I wish I could get motivated. There are things that I need to get done before I leave Denver around the middle of September but so far I'm unable to put together enough ambition to even start doing the things that need to be done, but its not my fault I was born with a lazy gene, a procrastination gene, and not one single ambition gene in my entire body.
I've got things I need to do to my little Beta 250 before I leave. I need to at least finish the seat so I can sit on the darn thing, and I would really like to change the rear brake lever so my right foot can reach it. And I've been needing to get a rearview mirror on it so those crazy people on quads can't sneak up behind me. But my procrastination gene is preventing me from getting started so I can't be faulted for that
I really need to grease the wheel bearings on the Arctic Fox since I haven't done it since last year. Its not that hard to do I just squirt some grease in a Zerk fitting on the hub with my grease gun, without having to take anything apart, but as simple a project as it is its not my fault that I can't get it done, my lazy gene is standing in the way.

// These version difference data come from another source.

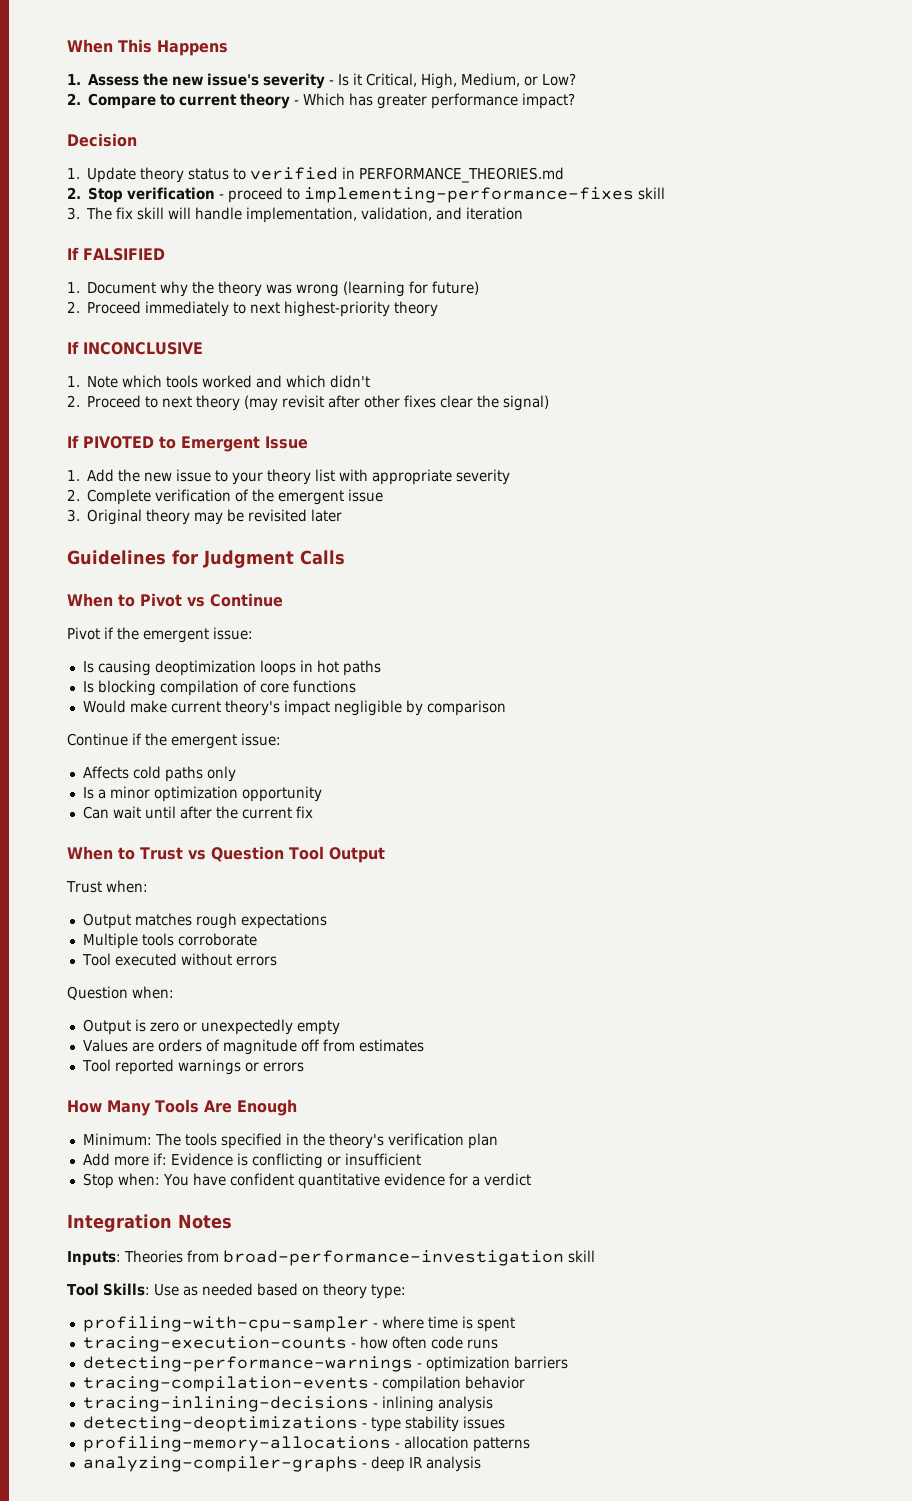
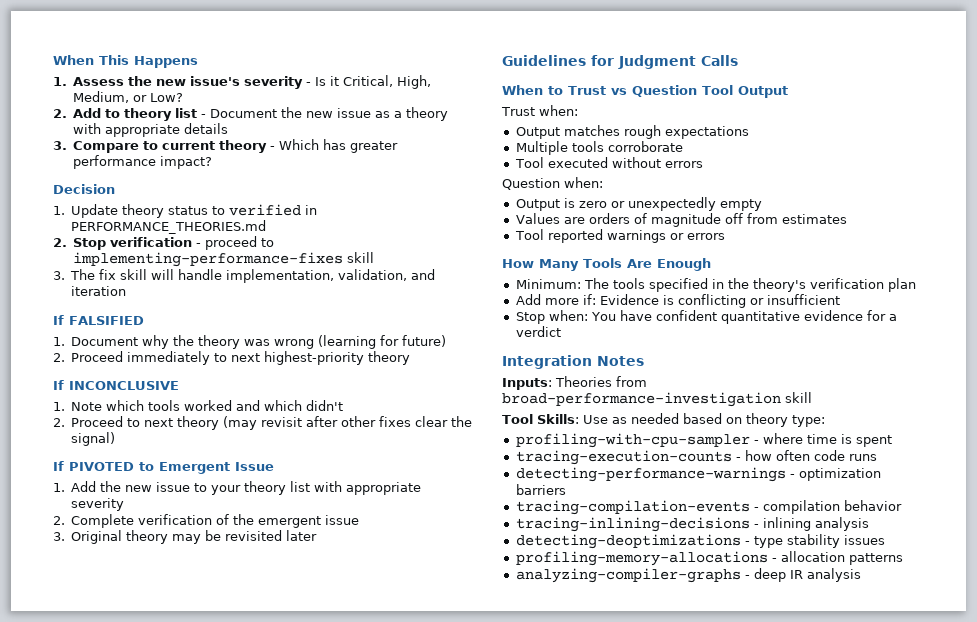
- 2. Compare to current theory - Which has greater performance impact?
+ 2. Add to theory list - Document the new issue as a theory with appropriate details
+ 3. Compare to current theory - Which has greater performance impact?
- When to Pivot vs Continue
- Pivot if the emergent issue:
- Is causing deoptimization loops in hot paths
- Is blocking compilation of core functions
- Would make current theory's impact negligible by comparison
- Continue if the emergent issue:
- Affects cold paths only
- Is a minor optimization opportunity
- Can wait until after the current fix

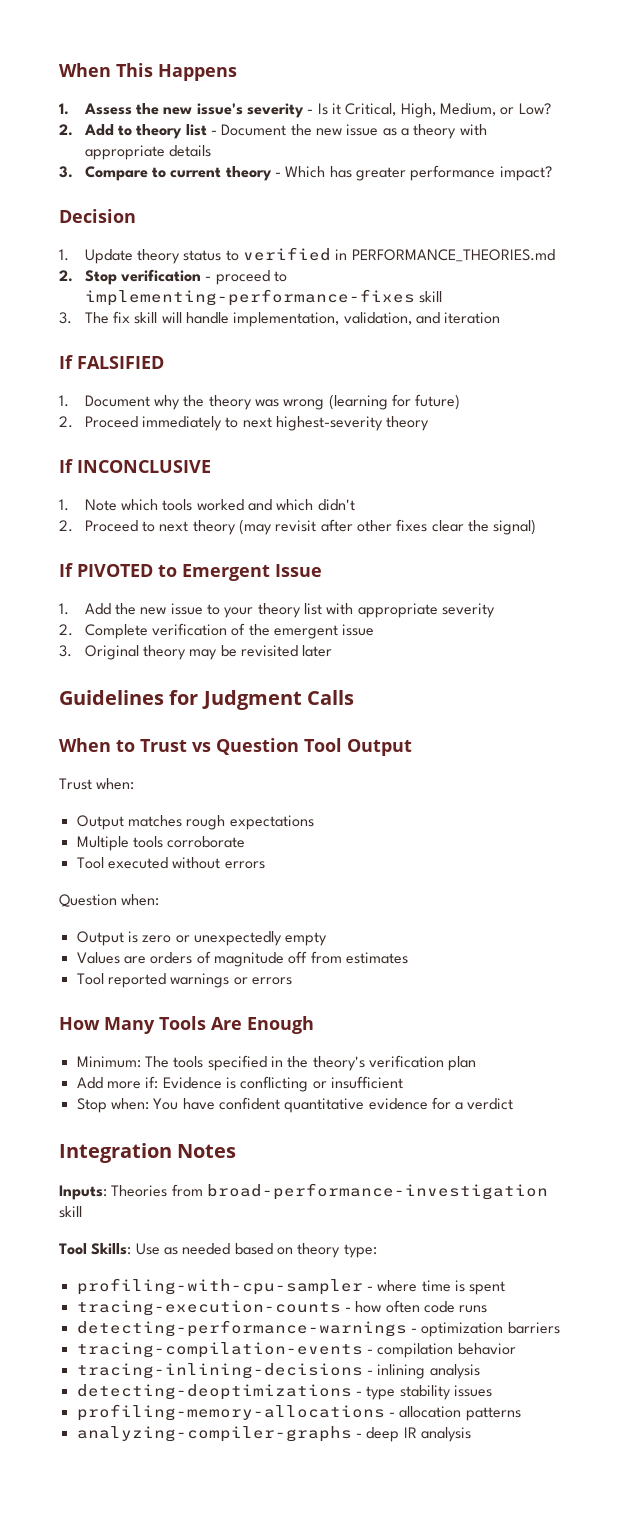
- 2. Proceed immediately to next highest-priority theory
+ 2. Proceed immediately to next highest-severity theory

Everything inside the Arctic Fox needs a dusting, vacuuming, and general cleaning. I don't know how it gets so dirty in here, there's dust all over everything, the dust bunnies on the floor have reached a point where I trip over them. And the bathroom, good grief ! I've seen bus station restrooms that look better than my bathroom. But I just don't seem to have the ambition to start the cleaning process, so it's really not my fault.
Usually the only thing that pulls me out of this malaise is the thought that winter is coming up and soon Denver will be covered with ice and snow. It will get so cold even the polar bears leave..... You've never seen a polar bear in Denver have you? Well that's why. And the city will be full of nutty people who drive through mountain blizzards to slide down hills with boards tied to their feet, I know it doesn't make any sense but they actually do it.
So far the only force I have found that's powerful enough to overcome my genetic deficiencies is the thought of having to live through another Colorado winter. So with that as motivation I will eventually get the Arctic Fox cleaned up, packed up, hooked up, and ready to go. And if I don't it will truly be my fault.